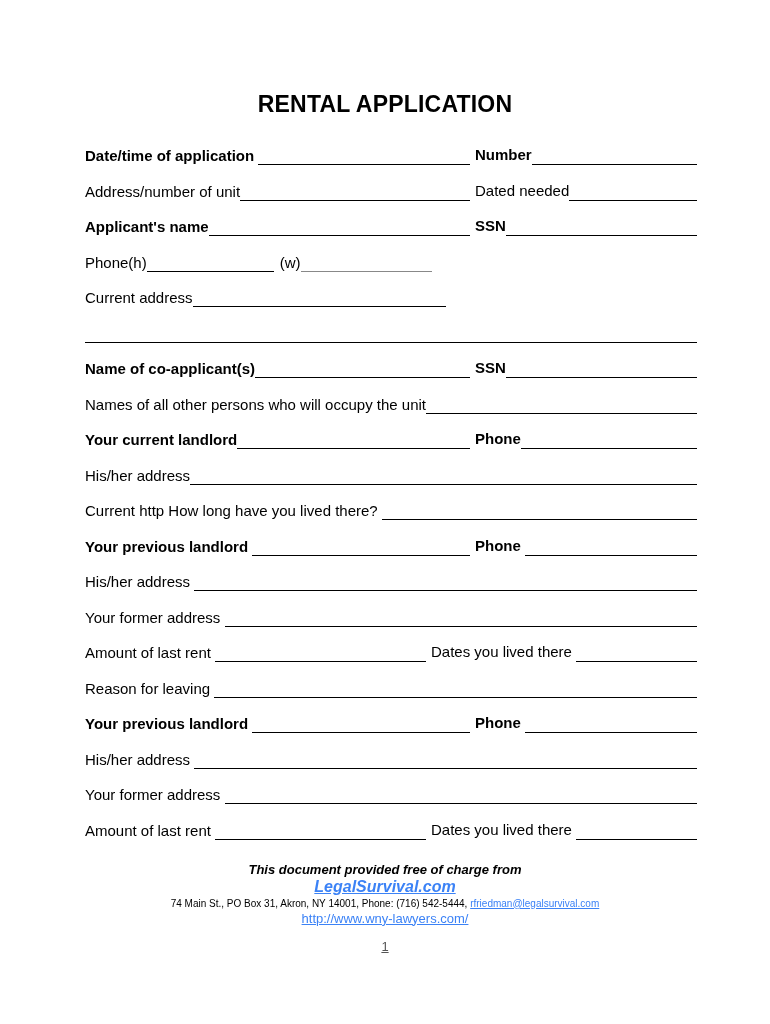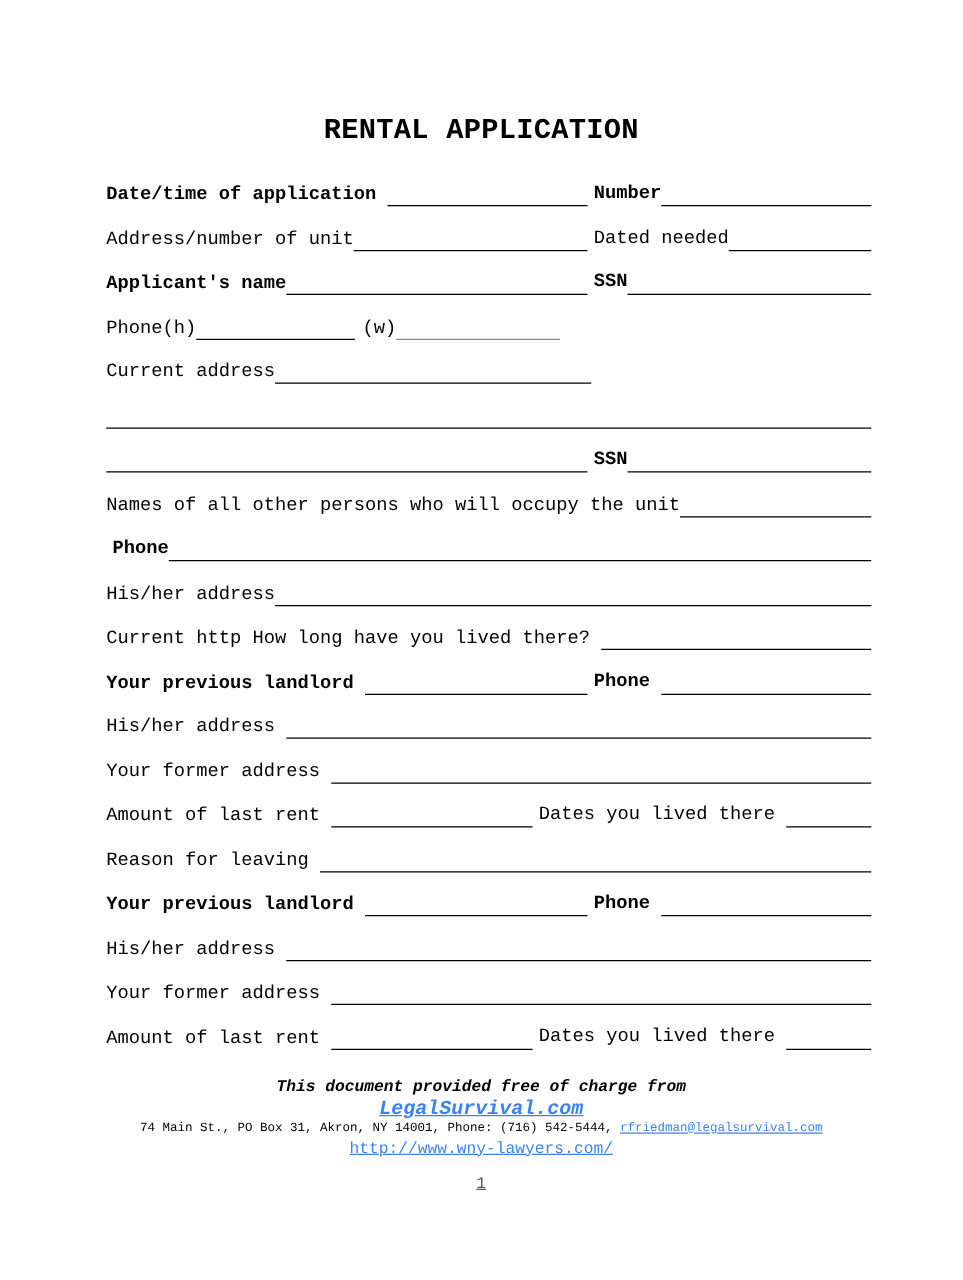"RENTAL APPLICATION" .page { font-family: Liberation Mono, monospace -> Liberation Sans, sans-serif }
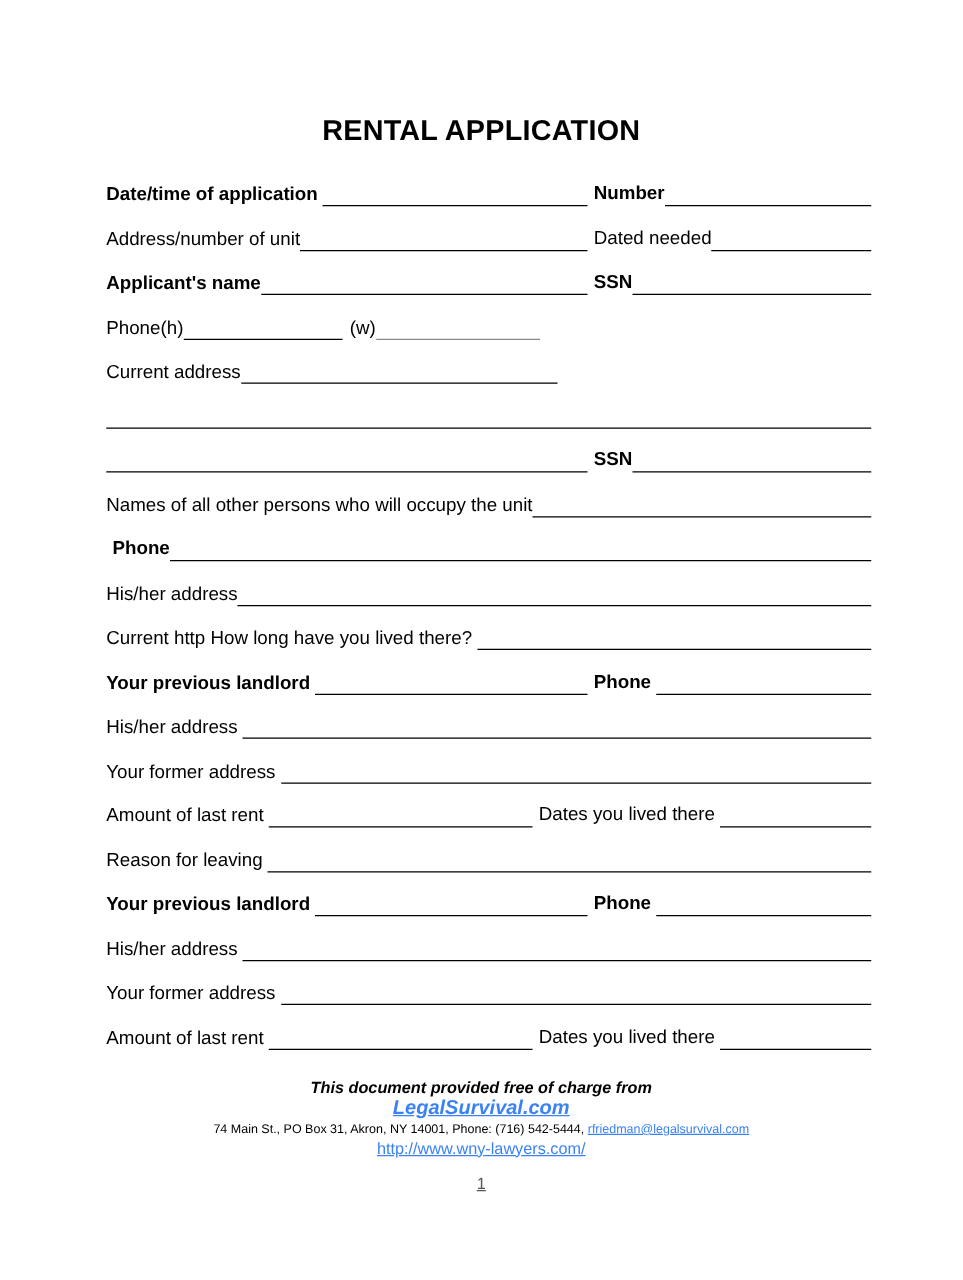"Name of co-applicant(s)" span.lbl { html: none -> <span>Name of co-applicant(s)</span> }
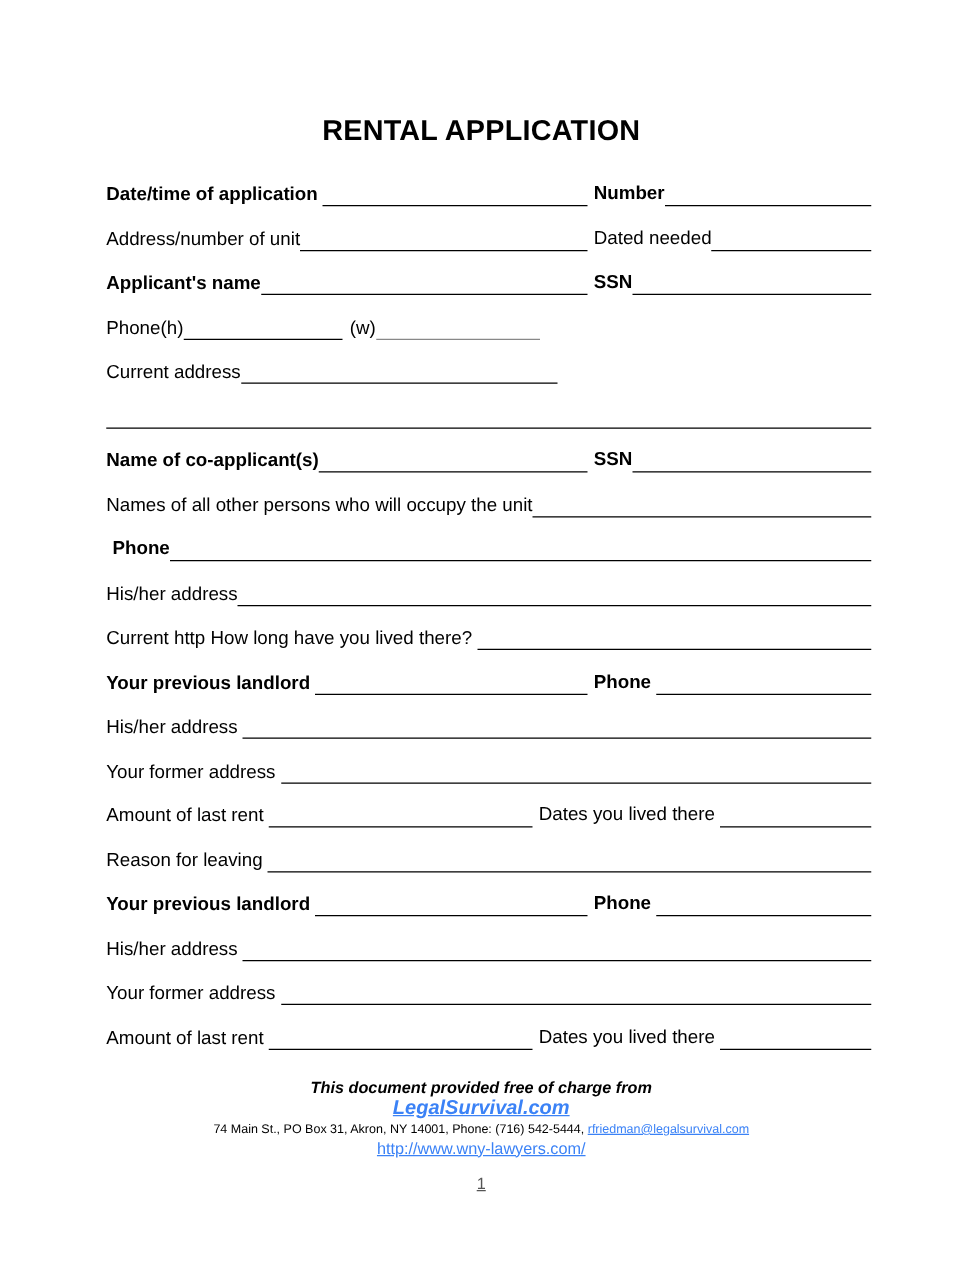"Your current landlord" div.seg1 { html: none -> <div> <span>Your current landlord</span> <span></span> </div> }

● ● ●

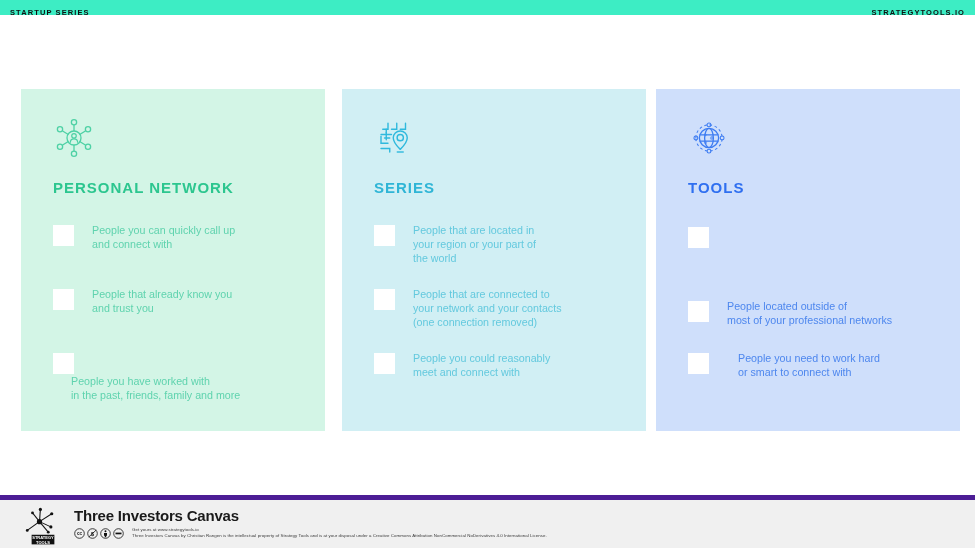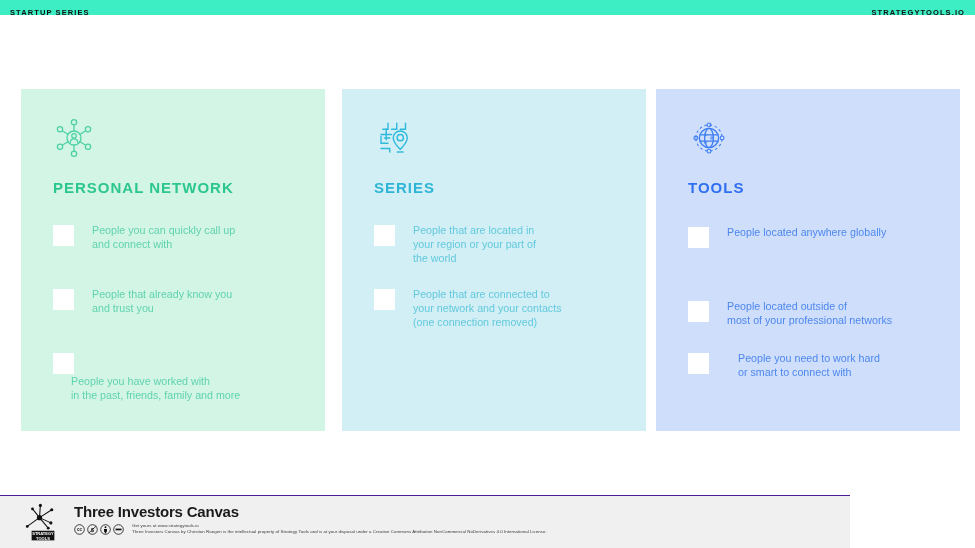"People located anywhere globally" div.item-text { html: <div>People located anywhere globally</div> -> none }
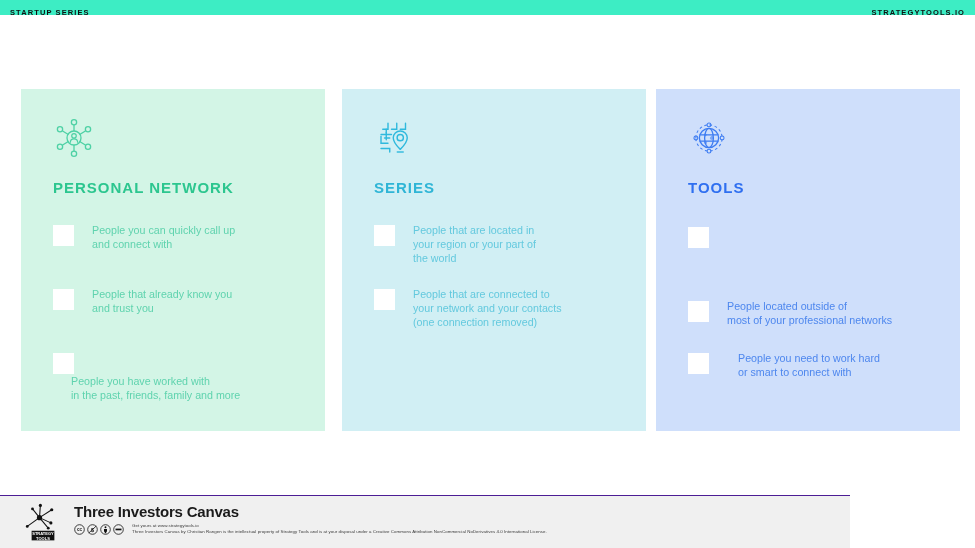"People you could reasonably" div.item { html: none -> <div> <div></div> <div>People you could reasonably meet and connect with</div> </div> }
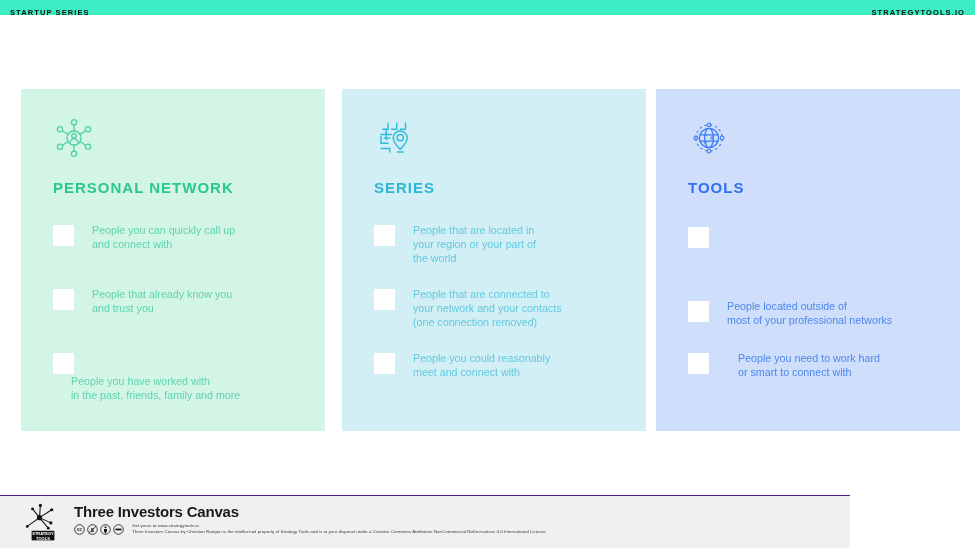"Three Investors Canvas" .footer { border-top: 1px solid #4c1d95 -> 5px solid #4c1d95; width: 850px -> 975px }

● ● ●

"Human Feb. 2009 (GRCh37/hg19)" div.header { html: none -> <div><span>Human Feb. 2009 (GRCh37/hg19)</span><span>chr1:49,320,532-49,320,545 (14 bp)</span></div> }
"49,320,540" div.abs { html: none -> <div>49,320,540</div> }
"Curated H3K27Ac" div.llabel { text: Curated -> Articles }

● ● ●

◆ **Task prompt**: Using the entries above, repeat exactly the lines from the one with "none -> <span>Name" to the one with "-> <div> <span>Your", both included, and leave the pictures behind.

◆ **Response box**:
"Name of co-applicant(s)" span.lbl { html: none -> <span>Name of co-applicant(s)</span> }
"Your current landlord" div.seg1 { html: none -> <div> <span>Your current landlord</span> <span></span> </div> }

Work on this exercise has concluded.